Oreobolus (and Voladeria)
John Grehan
jrg13 at PSU.EDU
Sun Jul 7 13:11:27 CDT 2002
I did not come across the symonomy of Schoenoides with Oreobolus or
Voladeria (not that these make any difference to the Pacific baseline). I
will be interested to know the references. Seberg's (1988) analysis seemed
fairly superficial only noting that Oreobolus could be separated from
Schoenoides by the presence of the single, bisexual flower on each spikelet
in the former, and this character state was considered an apomorphy for
Oreobolus even though it was 'by no means unique' to Oreobolus, being
present in several remotely related genera.
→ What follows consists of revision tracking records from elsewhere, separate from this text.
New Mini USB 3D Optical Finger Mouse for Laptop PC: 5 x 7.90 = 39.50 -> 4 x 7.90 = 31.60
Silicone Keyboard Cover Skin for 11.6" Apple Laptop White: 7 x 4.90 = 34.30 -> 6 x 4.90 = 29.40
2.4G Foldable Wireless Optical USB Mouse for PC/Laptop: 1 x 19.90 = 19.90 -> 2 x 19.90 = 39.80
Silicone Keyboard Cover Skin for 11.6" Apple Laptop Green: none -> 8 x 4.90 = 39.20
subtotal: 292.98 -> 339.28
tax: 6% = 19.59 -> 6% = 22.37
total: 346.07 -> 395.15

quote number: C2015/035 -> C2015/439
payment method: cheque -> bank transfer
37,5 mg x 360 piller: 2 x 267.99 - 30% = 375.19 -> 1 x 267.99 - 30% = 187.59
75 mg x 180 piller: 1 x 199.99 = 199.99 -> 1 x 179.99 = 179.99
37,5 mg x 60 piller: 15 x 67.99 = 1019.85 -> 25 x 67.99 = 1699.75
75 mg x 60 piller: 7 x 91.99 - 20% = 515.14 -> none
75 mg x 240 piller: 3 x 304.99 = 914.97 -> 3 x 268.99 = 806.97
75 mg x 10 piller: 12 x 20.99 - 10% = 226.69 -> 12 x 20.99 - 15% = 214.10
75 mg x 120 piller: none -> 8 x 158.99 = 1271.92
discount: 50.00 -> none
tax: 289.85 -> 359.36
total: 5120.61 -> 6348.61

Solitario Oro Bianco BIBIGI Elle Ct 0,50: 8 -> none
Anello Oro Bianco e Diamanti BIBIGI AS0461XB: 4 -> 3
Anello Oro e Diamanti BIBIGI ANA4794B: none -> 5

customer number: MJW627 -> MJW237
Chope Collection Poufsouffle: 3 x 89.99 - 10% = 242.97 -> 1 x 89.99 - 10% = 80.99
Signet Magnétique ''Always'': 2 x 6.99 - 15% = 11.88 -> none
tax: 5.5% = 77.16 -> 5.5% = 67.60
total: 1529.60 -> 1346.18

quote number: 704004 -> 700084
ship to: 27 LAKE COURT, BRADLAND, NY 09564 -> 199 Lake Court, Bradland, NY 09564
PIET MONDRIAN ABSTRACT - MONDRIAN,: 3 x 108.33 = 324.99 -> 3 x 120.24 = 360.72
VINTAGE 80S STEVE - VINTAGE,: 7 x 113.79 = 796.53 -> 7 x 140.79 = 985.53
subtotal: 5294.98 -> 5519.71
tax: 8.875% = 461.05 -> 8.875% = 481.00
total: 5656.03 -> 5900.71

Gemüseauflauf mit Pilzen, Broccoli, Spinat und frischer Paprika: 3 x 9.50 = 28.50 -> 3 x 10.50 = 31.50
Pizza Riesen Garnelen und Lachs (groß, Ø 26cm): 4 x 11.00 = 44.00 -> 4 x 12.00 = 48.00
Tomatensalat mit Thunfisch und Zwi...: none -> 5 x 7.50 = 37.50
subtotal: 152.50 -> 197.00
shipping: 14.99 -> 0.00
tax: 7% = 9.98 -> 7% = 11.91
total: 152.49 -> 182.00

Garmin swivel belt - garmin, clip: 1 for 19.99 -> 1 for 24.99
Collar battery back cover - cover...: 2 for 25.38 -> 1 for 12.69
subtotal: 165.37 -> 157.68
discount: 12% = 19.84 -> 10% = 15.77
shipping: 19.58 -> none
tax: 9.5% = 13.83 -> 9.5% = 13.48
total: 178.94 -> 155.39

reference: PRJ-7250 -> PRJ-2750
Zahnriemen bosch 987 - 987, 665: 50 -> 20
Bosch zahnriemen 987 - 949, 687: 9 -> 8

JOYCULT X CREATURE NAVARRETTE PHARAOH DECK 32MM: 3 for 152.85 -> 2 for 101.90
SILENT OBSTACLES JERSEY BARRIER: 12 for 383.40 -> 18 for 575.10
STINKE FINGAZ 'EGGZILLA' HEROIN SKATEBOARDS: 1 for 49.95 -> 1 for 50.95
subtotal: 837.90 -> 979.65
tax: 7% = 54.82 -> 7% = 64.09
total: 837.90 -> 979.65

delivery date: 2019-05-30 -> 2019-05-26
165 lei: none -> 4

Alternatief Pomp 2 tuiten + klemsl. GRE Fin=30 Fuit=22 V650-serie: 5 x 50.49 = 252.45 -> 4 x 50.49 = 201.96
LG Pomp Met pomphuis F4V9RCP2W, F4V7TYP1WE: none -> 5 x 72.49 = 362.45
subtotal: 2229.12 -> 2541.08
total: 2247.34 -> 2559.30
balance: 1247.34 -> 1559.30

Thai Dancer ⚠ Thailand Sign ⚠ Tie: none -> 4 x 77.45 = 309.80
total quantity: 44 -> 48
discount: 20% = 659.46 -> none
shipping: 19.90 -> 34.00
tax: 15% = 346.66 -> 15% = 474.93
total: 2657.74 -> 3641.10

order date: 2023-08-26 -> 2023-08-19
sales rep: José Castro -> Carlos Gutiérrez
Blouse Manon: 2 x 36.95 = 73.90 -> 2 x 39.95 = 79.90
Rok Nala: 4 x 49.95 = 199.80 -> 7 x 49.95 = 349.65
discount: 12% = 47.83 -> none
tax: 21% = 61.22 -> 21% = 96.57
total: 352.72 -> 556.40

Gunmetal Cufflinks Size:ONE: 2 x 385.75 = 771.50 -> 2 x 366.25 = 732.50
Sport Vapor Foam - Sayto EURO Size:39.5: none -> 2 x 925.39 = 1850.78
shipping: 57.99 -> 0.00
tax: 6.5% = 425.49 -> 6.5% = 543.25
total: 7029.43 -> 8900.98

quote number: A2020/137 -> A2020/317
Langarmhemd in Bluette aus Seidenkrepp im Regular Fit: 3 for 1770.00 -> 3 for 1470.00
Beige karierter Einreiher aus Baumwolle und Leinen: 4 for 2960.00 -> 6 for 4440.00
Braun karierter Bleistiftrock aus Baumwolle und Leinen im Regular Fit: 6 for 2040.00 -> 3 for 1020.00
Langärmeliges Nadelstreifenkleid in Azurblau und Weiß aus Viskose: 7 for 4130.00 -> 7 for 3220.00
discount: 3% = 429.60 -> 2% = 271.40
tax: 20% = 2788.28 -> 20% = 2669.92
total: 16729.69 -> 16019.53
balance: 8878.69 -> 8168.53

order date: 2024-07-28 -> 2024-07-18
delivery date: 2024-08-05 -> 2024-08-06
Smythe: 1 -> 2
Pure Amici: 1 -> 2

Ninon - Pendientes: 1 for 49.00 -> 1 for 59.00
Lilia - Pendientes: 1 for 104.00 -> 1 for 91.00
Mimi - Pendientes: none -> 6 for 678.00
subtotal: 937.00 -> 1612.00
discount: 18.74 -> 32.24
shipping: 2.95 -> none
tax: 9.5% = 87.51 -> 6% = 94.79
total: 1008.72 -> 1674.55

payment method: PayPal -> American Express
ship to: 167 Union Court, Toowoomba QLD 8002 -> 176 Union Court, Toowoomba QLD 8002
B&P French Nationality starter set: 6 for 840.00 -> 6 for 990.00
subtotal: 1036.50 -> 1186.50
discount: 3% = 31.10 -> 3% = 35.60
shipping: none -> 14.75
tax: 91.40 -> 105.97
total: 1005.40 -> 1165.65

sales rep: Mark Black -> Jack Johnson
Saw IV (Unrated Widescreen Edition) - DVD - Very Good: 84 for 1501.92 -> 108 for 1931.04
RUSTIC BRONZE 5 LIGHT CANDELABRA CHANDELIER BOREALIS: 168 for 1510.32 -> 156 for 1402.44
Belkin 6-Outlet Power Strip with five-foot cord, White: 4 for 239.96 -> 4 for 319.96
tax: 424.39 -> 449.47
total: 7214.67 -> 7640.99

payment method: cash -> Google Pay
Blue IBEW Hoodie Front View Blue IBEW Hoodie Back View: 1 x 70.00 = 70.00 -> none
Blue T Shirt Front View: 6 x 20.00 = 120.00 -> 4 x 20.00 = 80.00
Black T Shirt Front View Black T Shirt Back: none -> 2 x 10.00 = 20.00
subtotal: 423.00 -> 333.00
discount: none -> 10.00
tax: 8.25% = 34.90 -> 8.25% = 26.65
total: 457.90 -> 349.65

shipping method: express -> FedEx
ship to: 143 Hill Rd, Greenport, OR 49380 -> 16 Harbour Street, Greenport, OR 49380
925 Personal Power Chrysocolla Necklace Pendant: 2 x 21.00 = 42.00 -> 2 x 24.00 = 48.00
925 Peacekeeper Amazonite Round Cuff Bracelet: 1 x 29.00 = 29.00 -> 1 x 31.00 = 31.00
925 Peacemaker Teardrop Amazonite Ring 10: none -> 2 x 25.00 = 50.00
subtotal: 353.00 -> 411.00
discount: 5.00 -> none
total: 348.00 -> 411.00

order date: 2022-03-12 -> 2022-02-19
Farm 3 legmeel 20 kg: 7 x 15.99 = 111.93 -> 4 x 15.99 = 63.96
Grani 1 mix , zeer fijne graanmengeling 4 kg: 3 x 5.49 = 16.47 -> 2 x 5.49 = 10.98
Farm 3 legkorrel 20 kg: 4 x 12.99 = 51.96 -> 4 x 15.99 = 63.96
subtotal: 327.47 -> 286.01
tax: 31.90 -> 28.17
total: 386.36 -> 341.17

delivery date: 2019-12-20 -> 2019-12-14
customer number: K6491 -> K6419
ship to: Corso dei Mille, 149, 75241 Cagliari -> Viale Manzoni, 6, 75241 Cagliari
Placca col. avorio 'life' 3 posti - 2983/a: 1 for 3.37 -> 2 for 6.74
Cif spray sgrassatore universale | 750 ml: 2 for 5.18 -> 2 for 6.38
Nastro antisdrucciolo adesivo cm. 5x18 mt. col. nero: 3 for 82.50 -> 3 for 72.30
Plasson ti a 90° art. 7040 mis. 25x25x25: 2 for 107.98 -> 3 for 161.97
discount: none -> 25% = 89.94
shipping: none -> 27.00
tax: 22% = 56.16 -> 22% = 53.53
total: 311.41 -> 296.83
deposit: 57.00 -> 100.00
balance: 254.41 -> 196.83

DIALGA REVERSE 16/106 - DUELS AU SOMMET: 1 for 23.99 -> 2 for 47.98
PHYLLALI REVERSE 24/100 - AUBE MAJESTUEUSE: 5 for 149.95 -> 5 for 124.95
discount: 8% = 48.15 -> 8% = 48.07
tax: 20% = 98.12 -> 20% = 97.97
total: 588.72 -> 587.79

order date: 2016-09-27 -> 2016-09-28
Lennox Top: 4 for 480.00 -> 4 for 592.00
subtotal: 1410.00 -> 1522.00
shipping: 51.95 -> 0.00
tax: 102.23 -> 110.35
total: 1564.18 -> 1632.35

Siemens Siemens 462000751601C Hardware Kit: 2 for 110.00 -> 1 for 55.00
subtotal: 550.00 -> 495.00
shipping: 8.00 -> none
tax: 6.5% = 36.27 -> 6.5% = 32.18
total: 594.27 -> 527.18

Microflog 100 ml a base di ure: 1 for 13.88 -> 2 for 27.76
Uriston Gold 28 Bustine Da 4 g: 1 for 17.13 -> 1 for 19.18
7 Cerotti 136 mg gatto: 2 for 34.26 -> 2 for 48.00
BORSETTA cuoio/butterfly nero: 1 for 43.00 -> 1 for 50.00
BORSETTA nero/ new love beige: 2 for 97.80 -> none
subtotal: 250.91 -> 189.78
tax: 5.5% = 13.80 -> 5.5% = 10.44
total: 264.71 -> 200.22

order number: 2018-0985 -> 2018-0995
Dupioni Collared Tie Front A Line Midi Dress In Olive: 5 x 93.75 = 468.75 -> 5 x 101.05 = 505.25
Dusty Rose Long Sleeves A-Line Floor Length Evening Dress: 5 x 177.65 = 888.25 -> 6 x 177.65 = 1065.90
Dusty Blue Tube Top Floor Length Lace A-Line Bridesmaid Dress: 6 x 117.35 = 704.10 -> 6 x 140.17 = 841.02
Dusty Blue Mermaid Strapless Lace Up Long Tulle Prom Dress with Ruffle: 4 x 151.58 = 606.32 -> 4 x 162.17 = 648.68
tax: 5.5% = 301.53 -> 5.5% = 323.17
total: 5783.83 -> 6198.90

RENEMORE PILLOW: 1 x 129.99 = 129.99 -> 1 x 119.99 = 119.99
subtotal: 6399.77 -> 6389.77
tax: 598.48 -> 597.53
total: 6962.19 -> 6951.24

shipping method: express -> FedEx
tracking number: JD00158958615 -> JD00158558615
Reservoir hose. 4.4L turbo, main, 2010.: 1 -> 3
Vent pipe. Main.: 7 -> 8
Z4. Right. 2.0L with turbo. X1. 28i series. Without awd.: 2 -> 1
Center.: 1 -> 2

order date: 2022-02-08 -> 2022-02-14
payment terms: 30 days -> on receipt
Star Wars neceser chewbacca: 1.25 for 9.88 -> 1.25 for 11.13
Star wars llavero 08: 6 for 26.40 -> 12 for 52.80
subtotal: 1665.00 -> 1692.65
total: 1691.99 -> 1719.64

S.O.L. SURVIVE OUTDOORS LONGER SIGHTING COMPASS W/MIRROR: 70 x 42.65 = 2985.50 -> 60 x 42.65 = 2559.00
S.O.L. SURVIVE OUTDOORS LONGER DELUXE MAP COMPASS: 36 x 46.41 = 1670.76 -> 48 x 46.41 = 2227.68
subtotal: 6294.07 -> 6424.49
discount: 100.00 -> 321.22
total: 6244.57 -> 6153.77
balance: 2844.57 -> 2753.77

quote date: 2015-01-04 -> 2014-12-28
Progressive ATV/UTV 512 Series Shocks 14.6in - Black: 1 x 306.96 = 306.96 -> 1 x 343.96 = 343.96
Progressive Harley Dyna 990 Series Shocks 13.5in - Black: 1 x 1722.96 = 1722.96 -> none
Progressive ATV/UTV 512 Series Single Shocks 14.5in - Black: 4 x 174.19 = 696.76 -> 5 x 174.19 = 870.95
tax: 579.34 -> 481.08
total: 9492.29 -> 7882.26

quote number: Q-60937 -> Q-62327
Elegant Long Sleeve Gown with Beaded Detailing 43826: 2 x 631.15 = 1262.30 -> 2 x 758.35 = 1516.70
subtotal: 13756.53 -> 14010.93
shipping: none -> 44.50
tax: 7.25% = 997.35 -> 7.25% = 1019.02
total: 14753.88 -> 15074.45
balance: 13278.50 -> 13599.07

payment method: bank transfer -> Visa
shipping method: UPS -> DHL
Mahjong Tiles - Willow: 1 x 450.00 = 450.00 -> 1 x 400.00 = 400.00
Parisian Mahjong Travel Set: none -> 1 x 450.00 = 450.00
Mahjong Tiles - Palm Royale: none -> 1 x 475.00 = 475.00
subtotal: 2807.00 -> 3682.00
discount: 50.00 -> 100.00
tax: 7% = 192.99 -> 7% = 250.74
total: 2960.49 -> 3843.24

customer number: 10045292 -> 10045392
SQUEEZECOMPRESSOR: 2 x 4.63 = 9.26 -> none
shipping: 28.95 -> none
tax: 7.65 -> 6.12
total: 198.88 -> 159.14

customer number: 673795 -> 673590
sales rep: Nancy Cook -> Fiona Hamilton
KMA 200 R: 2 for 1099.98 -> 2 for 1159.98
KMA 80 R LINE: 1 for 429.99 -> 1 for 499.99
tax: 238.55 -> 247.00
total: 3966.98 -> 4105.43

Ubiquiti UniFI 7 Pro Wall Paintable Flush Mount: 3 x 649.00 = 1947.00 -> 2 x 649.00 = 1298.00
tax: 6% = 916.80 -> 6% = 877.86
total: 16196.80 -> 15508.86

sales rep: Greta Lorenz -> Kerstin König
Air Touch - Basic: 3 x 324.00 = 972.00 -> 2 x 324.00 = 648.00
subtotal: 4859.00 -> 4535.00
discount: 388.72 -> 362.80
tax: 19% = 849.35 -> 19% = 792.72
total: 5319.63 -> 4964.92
It seems to me that Seberg did
not have a strong case even for the monophyly of Oreobolus.
For the biogeographic analysis I presented the issue is most certainly not
whether Oreobolus is sustained as monophyletic, or whether the species
relationships are confirmed to be what Seberg presented. The issue is given
a particular phylogenetic arrangement, what may be accomplished by
vicariance biogeography and panbiogeography for the same phylogenetic data
set. All taxa are under the actual or potential threat of revision or
debate. In some ways, it seems the more people get involved, the more
complex the phylogenetic analysis becomes - even to the point of remaining
in some ways unresolved. Nothofagus seems a prime example.
I will be looking forward to seeing Ken produce empirical evidence for his
theory of center of origin and dispersal. So far no one has ever
accomplished this feat. Rather, the geographic distribution is interpreted
according to these theories. Something very close to Ken's view is referred
to the the Vega and Ayala paper:
" Raven 91972) claimed that many plant and animal taxa present disjunct
ranges in the southern Hemisphere, and that this fact is related to the
geographic position of Australia and South America at the end of the Eocene
time, in which both were directly connected with the Antarctica, and that
these three land masses were occupied by a cook temperate forest composed
by gymnosperms and evergreen angiosperms, as well as many groups of non
vascular plants and invertebrates that at the present time have disjunct
distributions."
John Grehan
At 03:20 AM 7/7/02 +0000, you wrote:
>John and Robert,
> Thanks for the information. Not only has Schoenoides been synonymized
>into Oreobolus, but I discovered that so has a genus called Voladeria
>(which was apparently originally classified in Family Juncaceae). Voladeria
>carchiensis is from Ecuador.
> It sounds like Seberg's analysis showed a paraphyletic subgenus
>Costularia giving rise to Oreobolus, which makes me wonder if genus
>Costularia might be split in the future by strict cladists (I might even
>advocate some such splitting myself, although not automatically just because
>it's paraphyletic). I will be particularly interested to see how
>Costularia xyridiodes (spelling?) from New Caledonia fits into this, since
>New Caledonia seems to have been a refuge for a lot of primitive
>angiosperms.
> QUESTION: I was looking on the Cyperaceae page of Watson and
>Dallwitz's site, and it makes reference to Bruhl, 1998, "Genera of
>Cyperaceae", but the URL given contains no such document that I could find.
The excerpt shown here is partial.